This is handled by running a spanning tree algorithm. The goal of the spanning tree algorithm is to identify which ports when used will eliminate any endless looping.
This works by operating in rounds, and then by removing bridges from the network until you only have one path to every node. This is accomplished by running in rounds the following process:
- Every node sends:
- Sender Node ID
- Root ID as perceived by sender
- Distance from root node
- Each node selects the best configuration in order of
- If root of the one configuration has a smaller ID
- If roots have equal IDs choose one with smaller distance to the root
- If they have the same distance, choose configuration with smallest sender ID
- A node stops sending configuration messages over a link (port) when it receives a configuration message from a neighbor that is:
- either closer to the root
- has the same distance from the root, but it has a smaller ID.
We can see this process completed in the following images:
Then after tree spanning:
Lesson 2 - The Transport Layer (TCP)
This lesson is going to talk about the actual protocol responsible for transporting data from one location to another, TCP. The logical connection between two hosts is done in the transport layer.
The transport layer receives a message from the application layer and appends its own header on to it. This is known as a segment. The segment is then sent to the Network layer where it happily bounces through all the routers, bridges, and switches that might be on its path.
Transport Layer intro
Why do we need a transport layer? Why not just send messages directly from the application layer to the network layer? Because the network layer guarantees nothing. The transport layer guarantees delivery, and data integrity in a way that wouldn’t have been done otherwise.
As mentioned previously there are two main transport layer protocols User Datagram Protocol (UDP) and Transmission Control Protocol (TCP).
UDP just tries to quickly send data, and doesn’t do much else. As such it provides no guarantees and puts the responsibility on the application layer to do things like verify integrity and handle dropped messages.
TCP on the other hand does have these extra bells and whistles built in and thus it is much more reliable, if not a tad slower than UDP.
Multiplexing
Multiplexing is the ability for many hosts to use the same network simultaneously. Consider two computers browsing the internet at the same time, or better yet, a computer that is simultaneously browsing the internet and streaming music, it has two incoming data sources, and used in two different ways.

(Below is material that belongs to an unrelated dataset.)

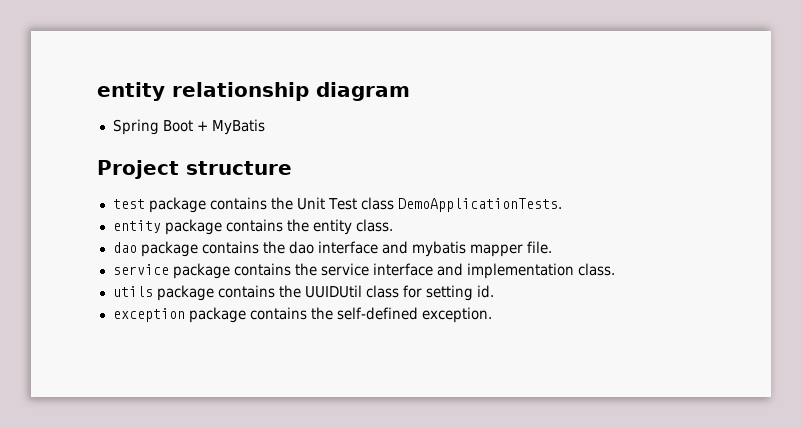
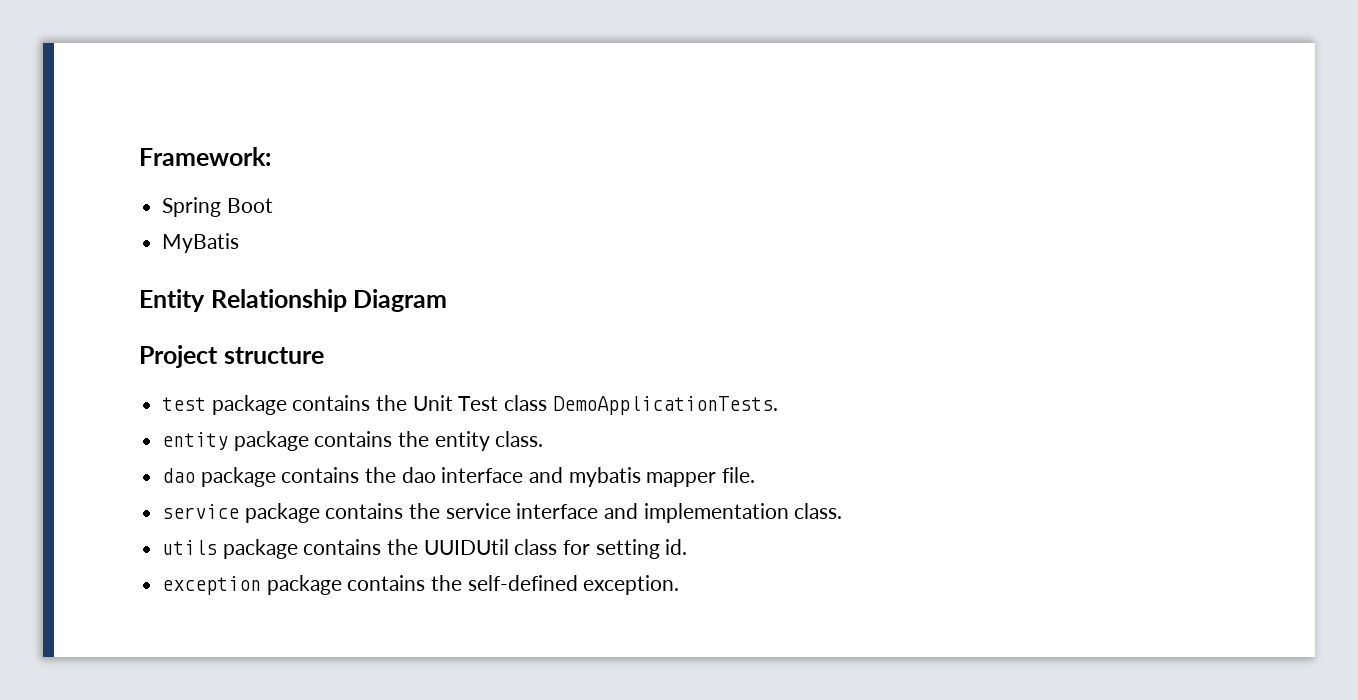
[97,82,410,101] entity relationship diagram -> [139,147,271,166] Framework:
[196,121,208,131] + -> (273, 205) //
(265, 127) none -> [139,289,448,312] // Entity Relationship Diagram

We need to be able to handle this complexity. The Transport layer uses ports to do this. Each application gets one port, and listens only to that port.
There is Connectionless and Connection Oriented multiplexing. One based on a constant connection, and one is not.

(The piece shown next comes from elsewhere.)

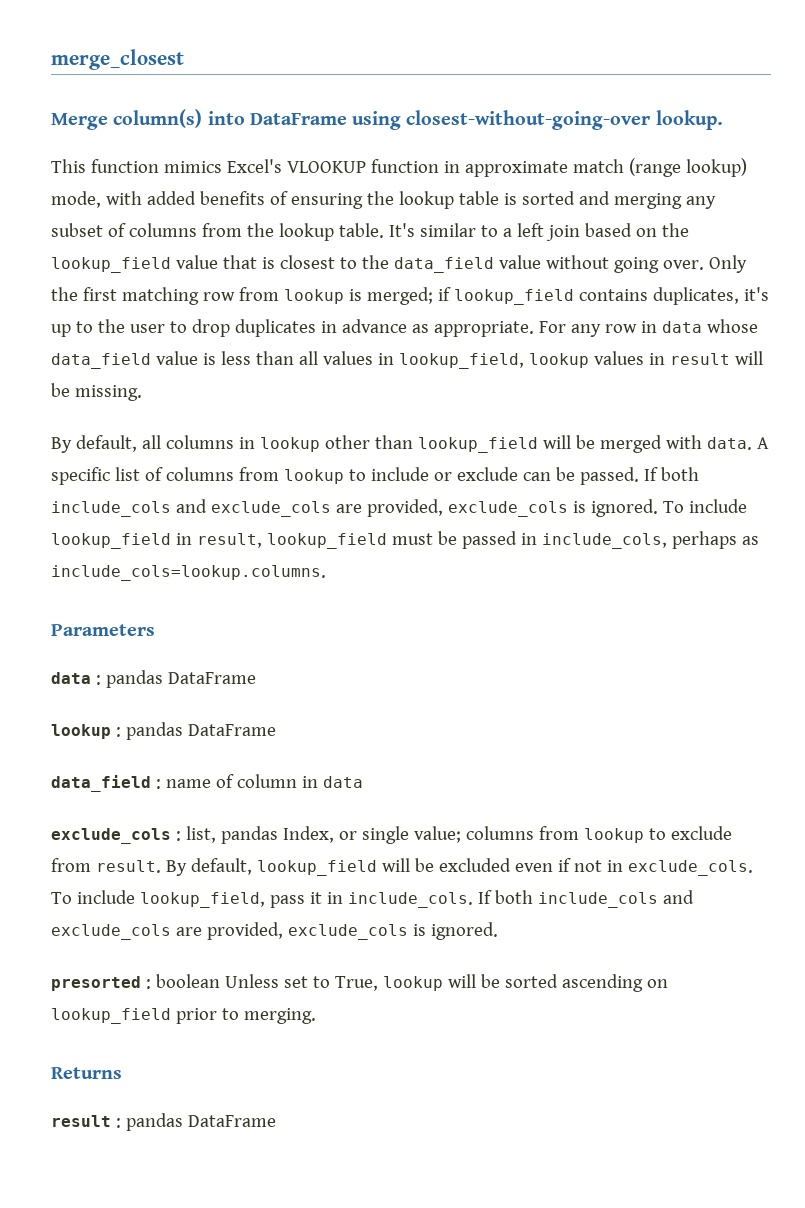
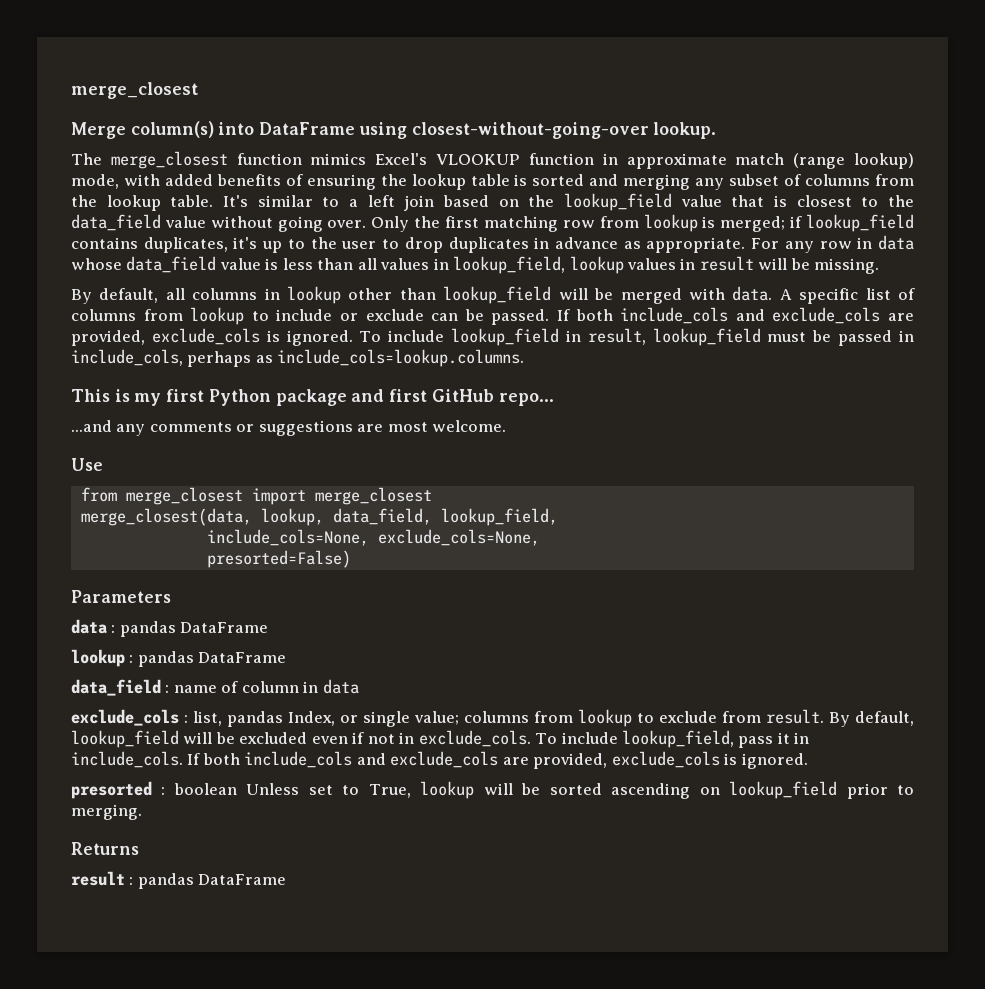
[51,159,86,173] This -> [71,151,228,169] The merge_closest
(326, 573) none -> [71,389,554,406] [71,420,507,436] [71,458,103,471] [80,487,432,505] [80,508,558,526] [206,529,540,546] [206,550,351,568] // This is my first Python package and first GitHub repo... // ...and any comments or suggestions are most welcome. // Use // from merge_closest import merge_closest // merge_closest(data, lookup, data_field, lookup_field, // include_cols=None, exclude_cols=None, // presorted=False)

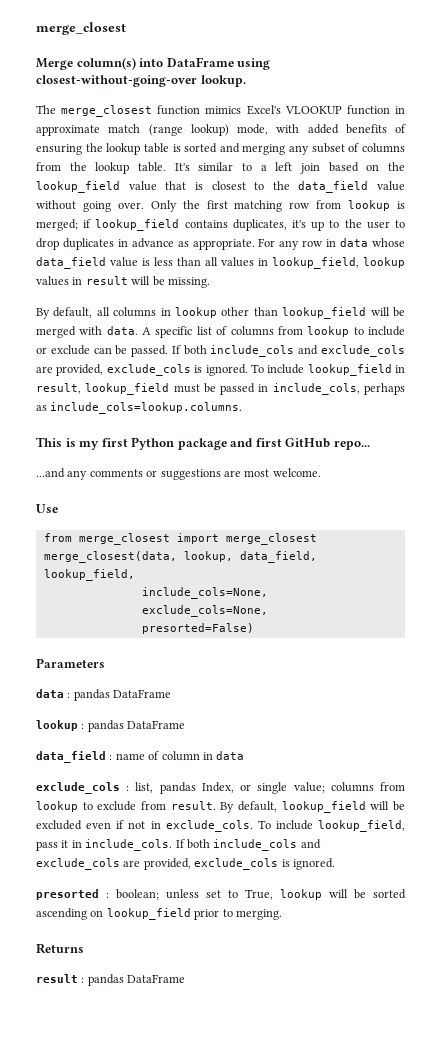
[173,783,300,795] boolean Unless -> [116,889,199,900] boolean; unless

We have names for each direction of this multiplexing operation.
Demultiplexing - Delivering data to the appropriate socket.
Multiplexing - Taking data from all the sockets and putting it into the network layer.
Connectionless Multiplexing
Connectionless multiplexing is the simpler case. The transport layer has a segment which has the content, a source and source port, and a destination and a destination port. It receives the data from the source port, and makes its best effort at delivering to the destination port.
If the destination receives it, great, the network layer will route it to the correct port, and then the message will have been successfully delivered.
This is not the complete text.